Return only the lines of the listing below that run from the line with "shipping: none -> 26.90" through the line with "total: 830.35 -> 817.53", both ends included, exactly as written.

───── Data shown

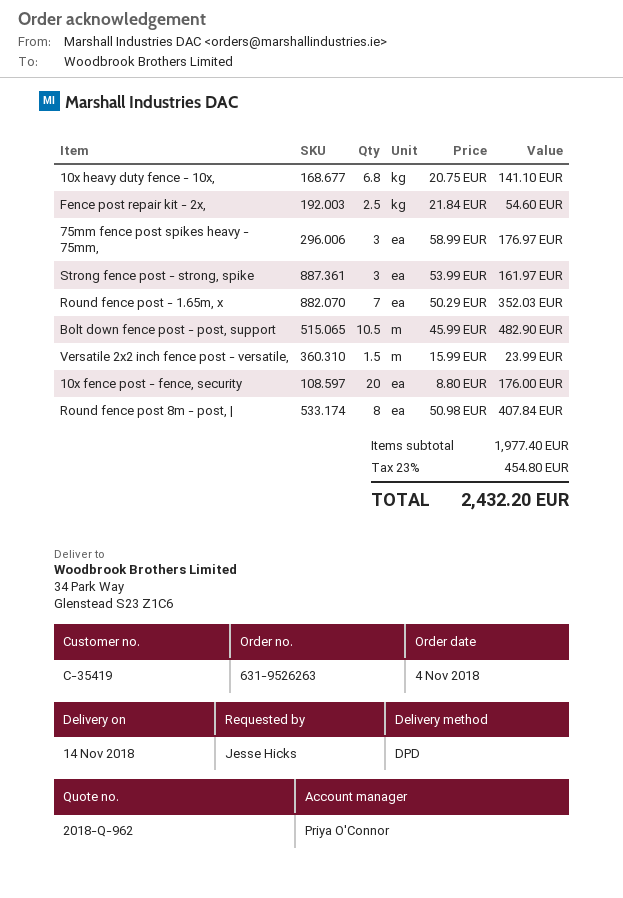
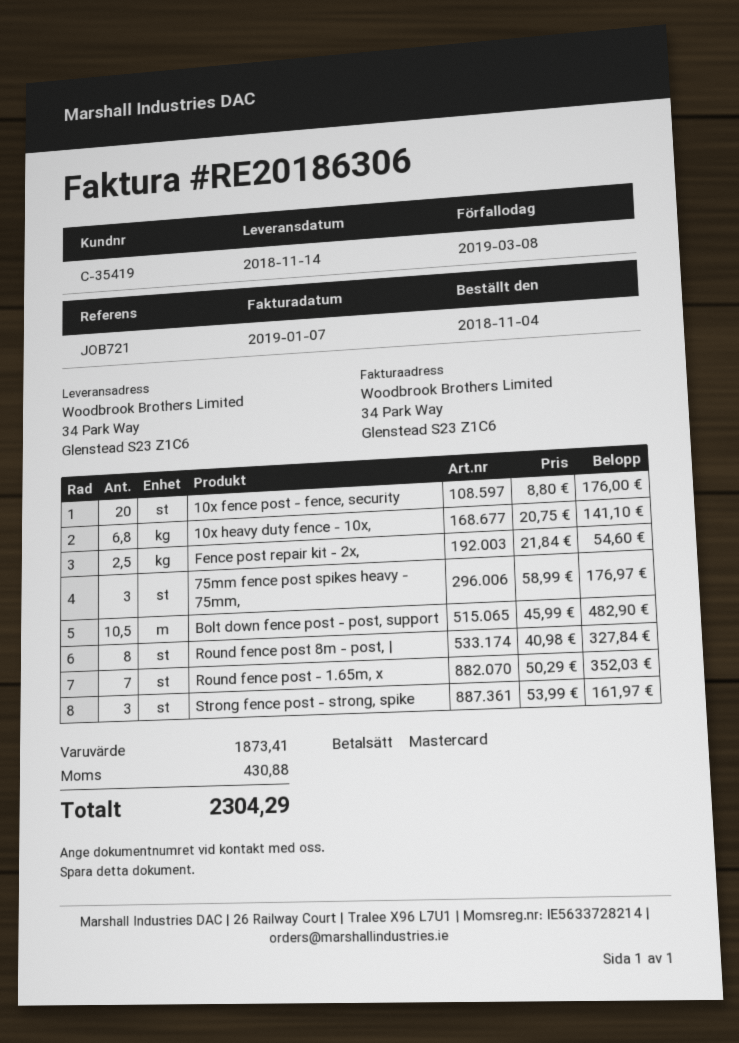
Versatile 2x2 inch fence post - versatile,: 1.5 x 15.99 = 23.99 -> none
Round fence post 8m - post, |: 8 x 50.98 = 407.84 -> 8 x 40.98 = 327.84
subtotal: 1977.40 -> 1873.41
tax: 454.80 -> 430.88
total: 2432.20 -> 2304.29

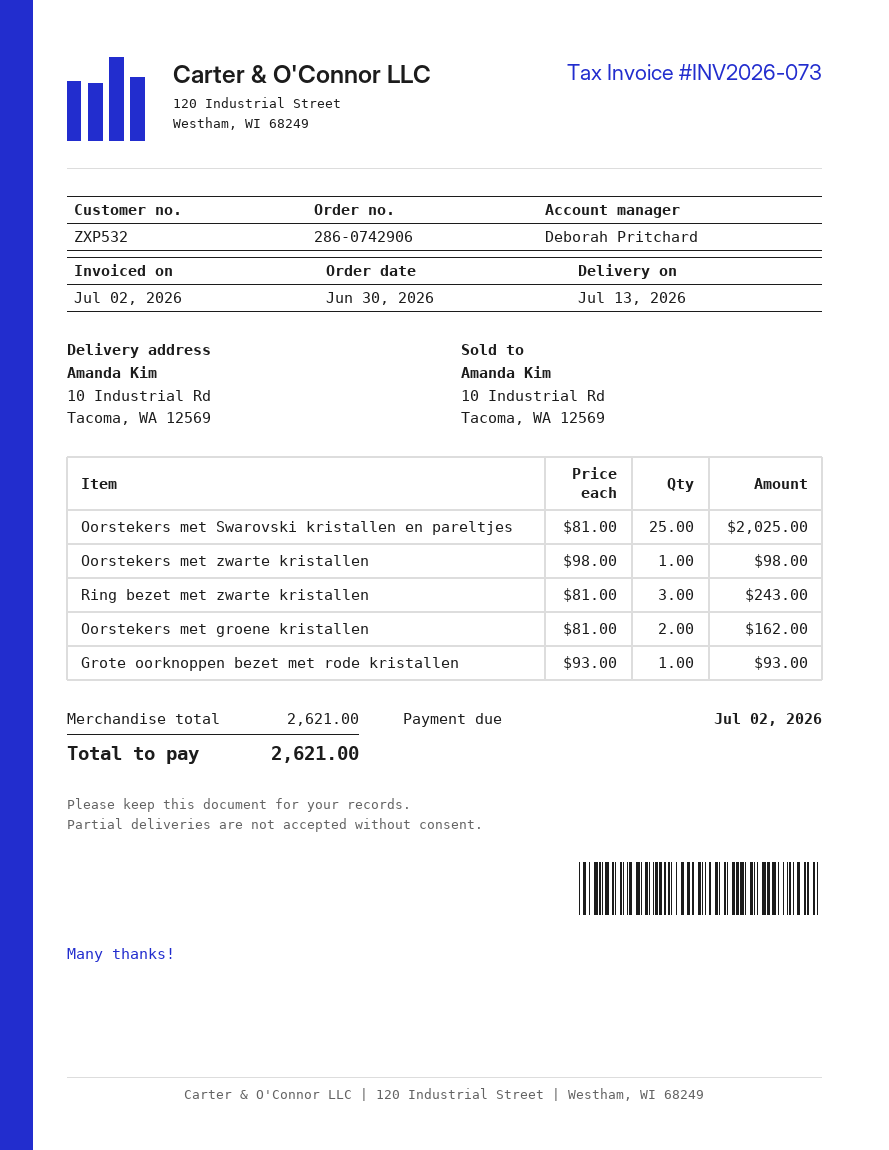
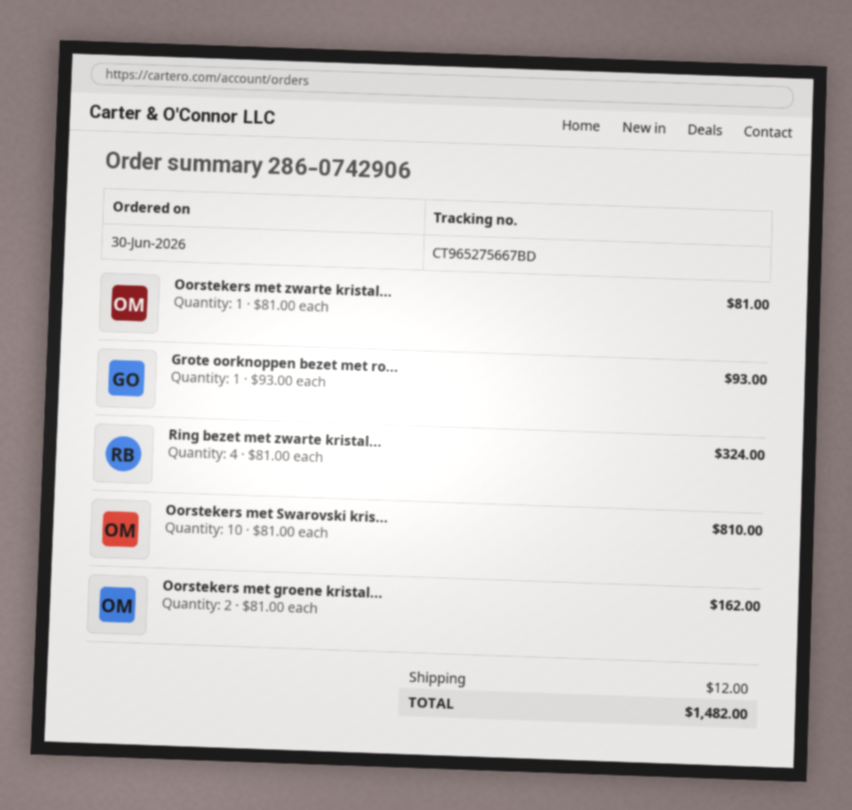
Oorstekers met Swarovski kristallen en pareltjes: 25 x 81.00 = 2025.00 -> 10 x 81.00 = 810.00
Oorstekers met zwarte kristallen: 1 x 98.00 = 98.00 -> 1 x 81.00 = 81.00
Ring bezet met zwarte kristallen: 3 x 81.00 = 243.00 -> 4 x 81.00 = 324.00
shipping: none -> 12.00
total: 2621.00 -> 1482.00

──────────
───── Data shown

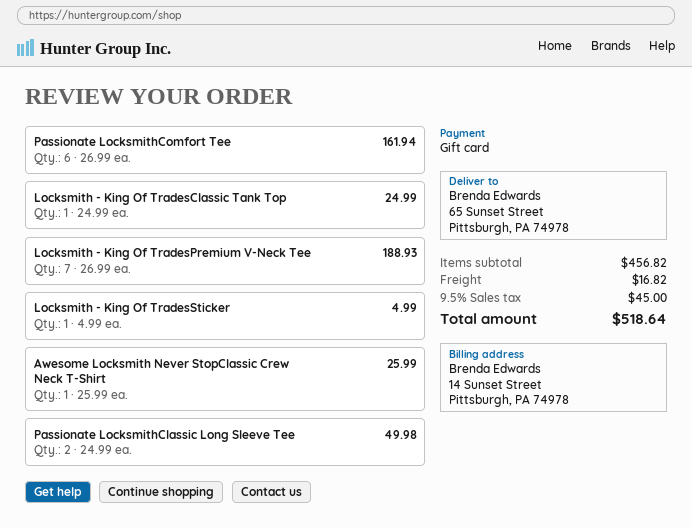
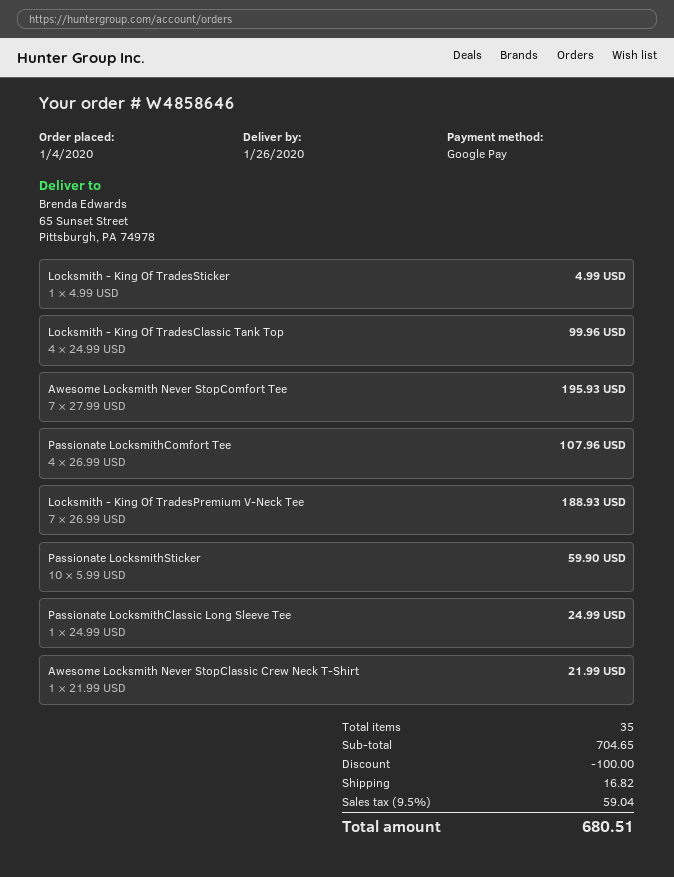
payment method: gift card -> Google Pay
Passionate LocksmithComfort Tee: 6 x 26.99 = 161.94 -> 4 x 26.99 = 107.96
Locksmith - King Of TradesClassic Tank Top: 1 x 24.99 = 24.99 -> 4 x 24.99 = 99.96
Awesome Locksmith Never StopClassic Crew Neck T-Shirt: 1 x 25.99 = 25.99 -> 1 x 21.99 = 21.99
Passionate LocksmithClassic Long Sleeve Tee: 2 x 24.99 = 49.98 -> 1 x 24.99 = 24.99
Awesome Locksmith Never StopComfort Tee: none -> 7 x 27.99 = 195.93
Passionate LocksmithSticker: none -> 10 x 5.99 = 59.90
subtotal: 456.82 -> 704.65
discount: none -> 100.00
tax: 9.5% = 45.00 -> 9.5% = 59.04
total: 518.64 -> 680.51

──────────
───── Data shown

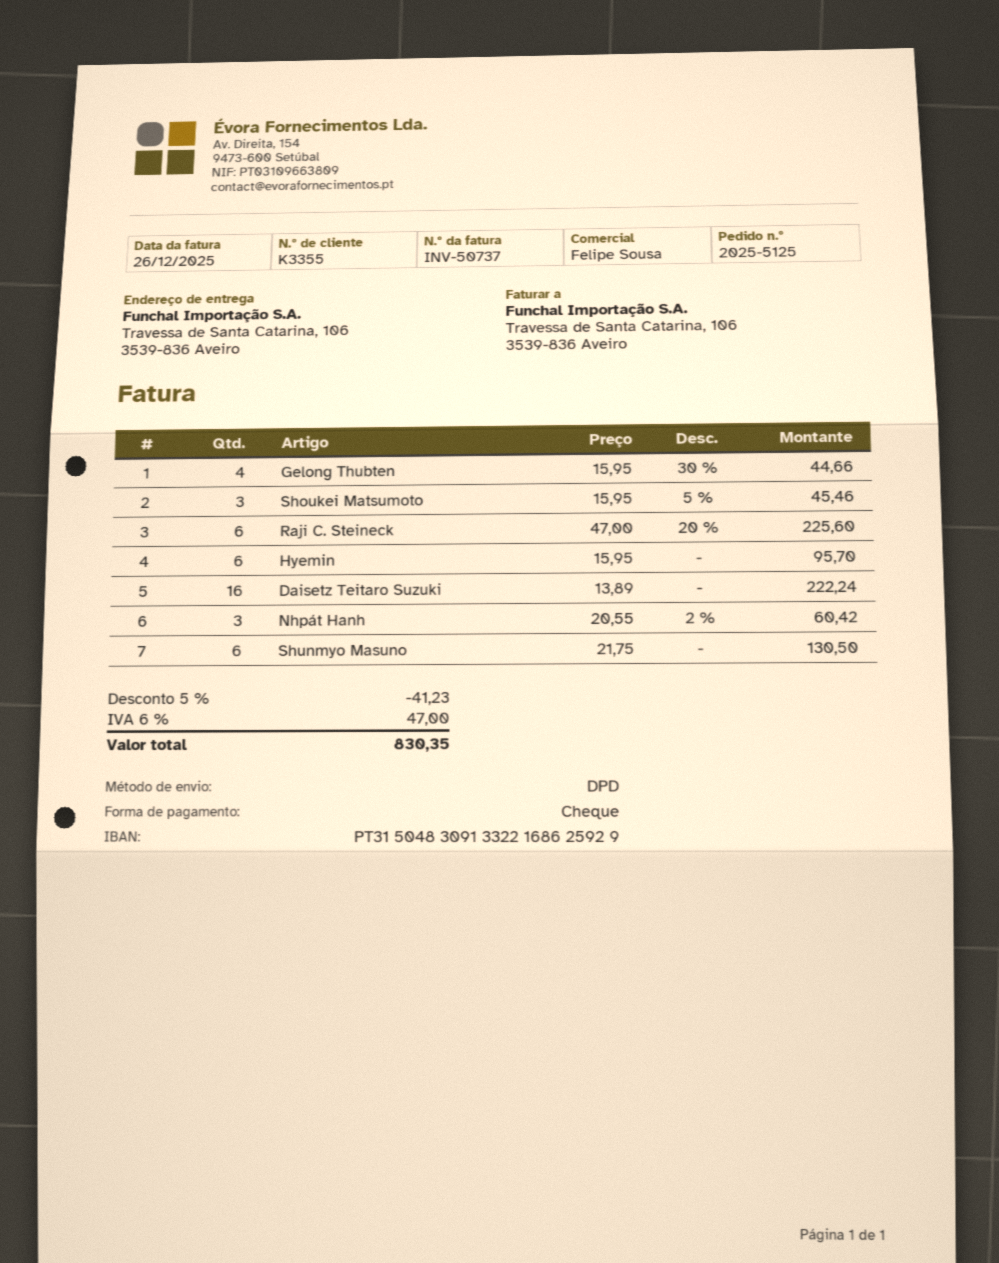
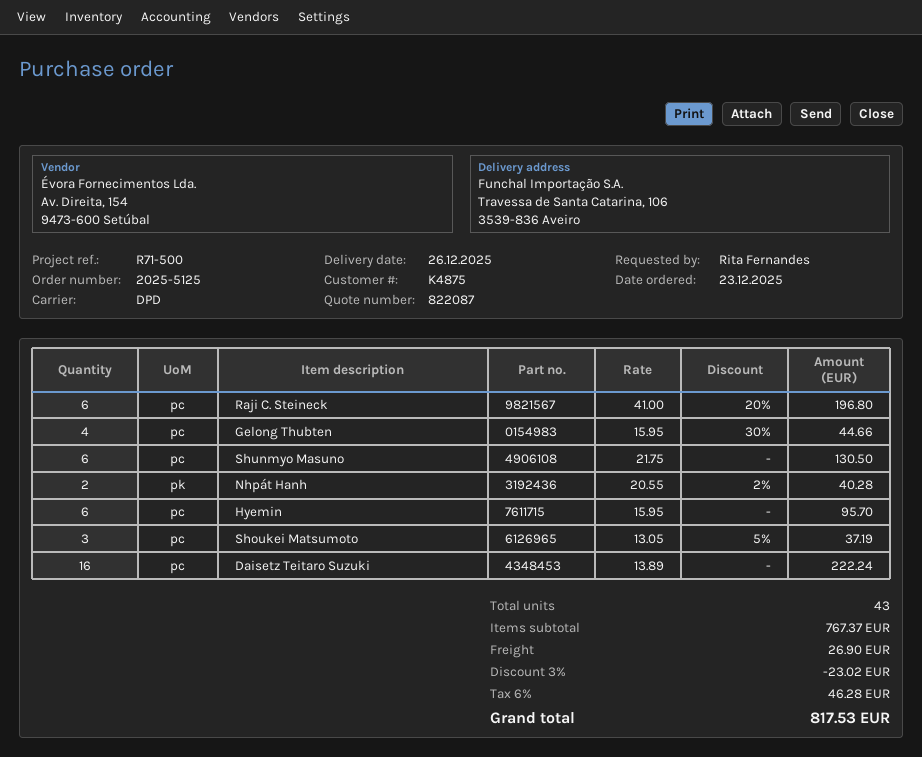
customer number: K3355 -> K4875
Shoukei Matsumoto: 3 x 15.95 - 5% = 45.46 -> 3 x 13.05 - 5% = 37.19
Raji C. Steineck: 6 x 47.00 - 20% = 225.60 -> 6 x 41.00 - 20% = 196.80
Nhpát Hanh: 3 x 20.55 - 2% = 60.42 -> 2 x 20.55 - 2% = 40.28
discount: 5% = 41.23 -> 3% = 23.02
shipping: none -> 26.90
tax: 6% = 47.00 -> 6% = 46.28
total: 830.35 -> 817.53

──────────

** Output below **
shipping: none -> 26.90
tax: 6% = 47.00 -> 6% = 46.28
total: 830.35 -> 817.53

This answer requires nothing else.